Et quand il est sorti de la pièce, on s'est regardé déboussolés avec Widodo. Il m'a confié ne pas avoir compris ce qu'il s'est passé, « moi non plus » lui ai-je répondu. Moment de complicité. Là, à cet instant, j'ai senti que Widodo allait devenir vraiment mon maître. Et pas seulement pour apprendre à gigoter les marionnettes.


Je pense que le geste du vieux monsieur était, symboliquement, de confier à Widodo la tâche de m'enseigner le Wayang. Je l'ai interprété comme ça.


On est rentrés en voiture ensuite, et je me sentais bien avec Widodo et sa femme. On rigolait. Même avec la contrainte de la langue, on arrive à instaurer une vraie complicité. Ils m'appellent « 'cile », et non plus « Cécile ». Utiliser un diminutif est signe d'affection chez eux.


Non seulement un Maître, mais aussi un ami.





paysages magnifiques, et gamins qui courent à 6h du matin (juste pour le plaisir de courir !)



En dehors de tout ça, j'ai rencontré deux françaises lors des soirées Wayang dont une que j'ai vue plusieurs fois avec qui j'ai déjà pas mal discuté. Elle reste 2 mois aussi, mais pour étudier le Gamelan (musique). L'autre s'en va malheureusement dans 15 jours. Mais elle fait une fête pour son départ et m'a gentiment invitée pour qu'on fasse connaissance, même si elle s'en va bientôt. Je pense que j'irai. Ça me fera du bien de parler français un peu.


Ce matin, on a bossé la musique. Encore et toujours.

Ce midi je suis retournée voir le cours de musique à l'école.

Cet après midi, je me suis achetée une carte pour mon téléphone.

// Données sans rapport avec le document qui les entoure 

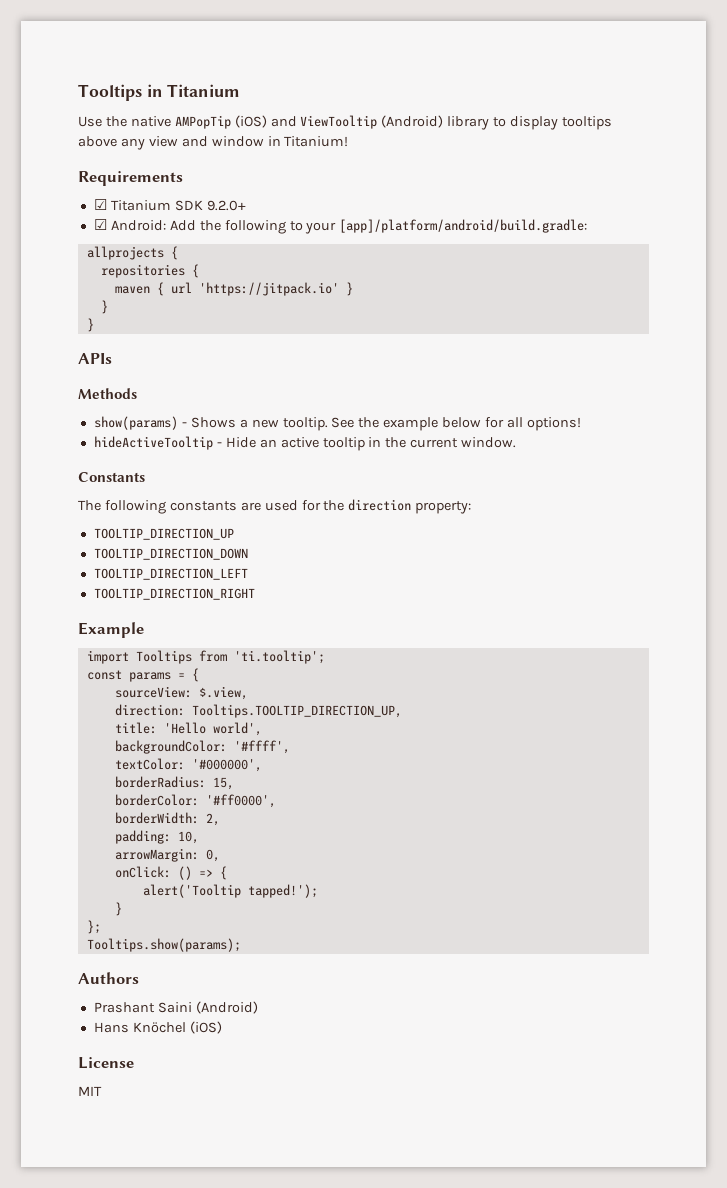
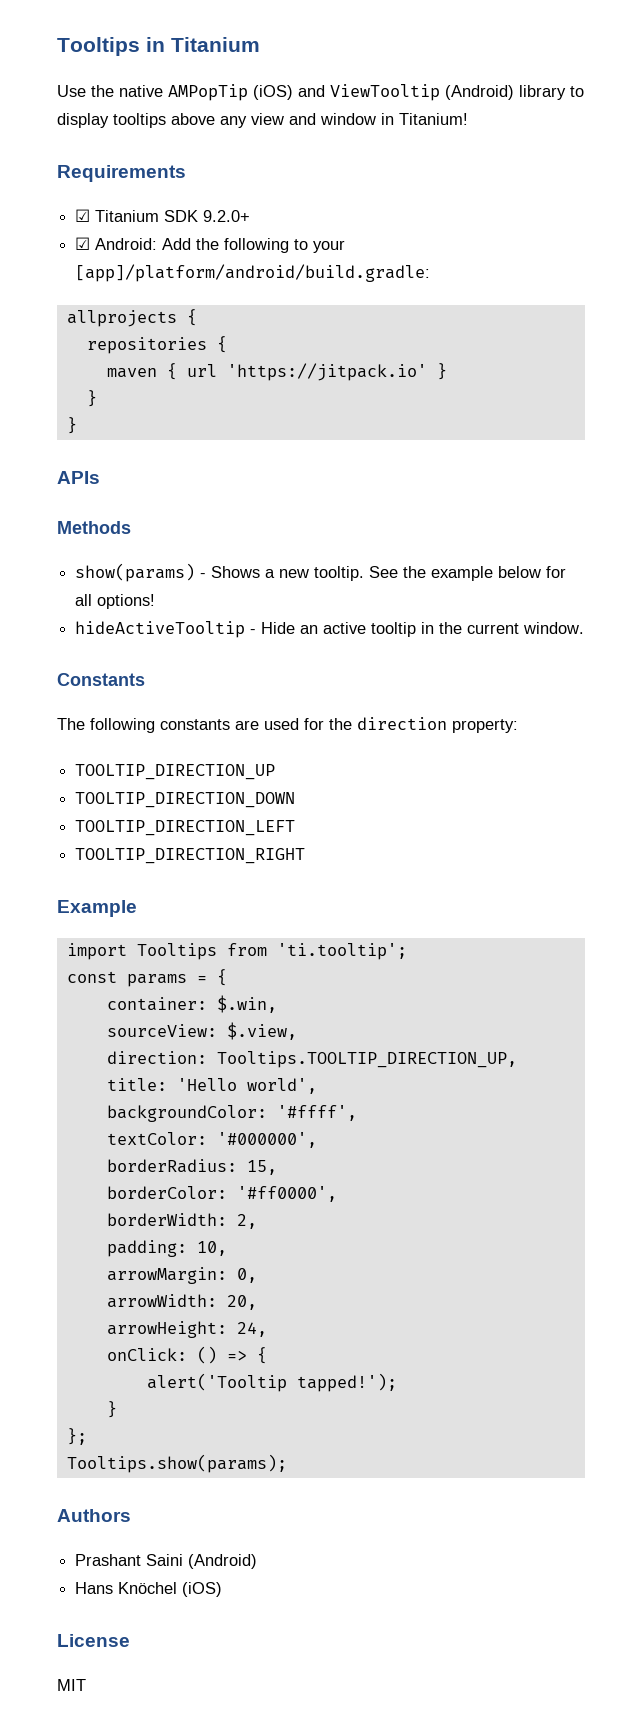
+ container: $.win,
+ arrowWidth: 20,
+ arrowHeight: 24,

Pour qu'ils puissent me joindre, et vice versa.


Au passage, je bénis le conservatoire pour tout ce que j'ai appris là bas. Notamment les cours de chant et musique : je les applique aujourd'hui, c'était donc loin d'être vain ! J'y pense beaucoup à ce conservatoire, à ce qui s'est enclenché là bas pour moi, aux envies que ça m'a donné.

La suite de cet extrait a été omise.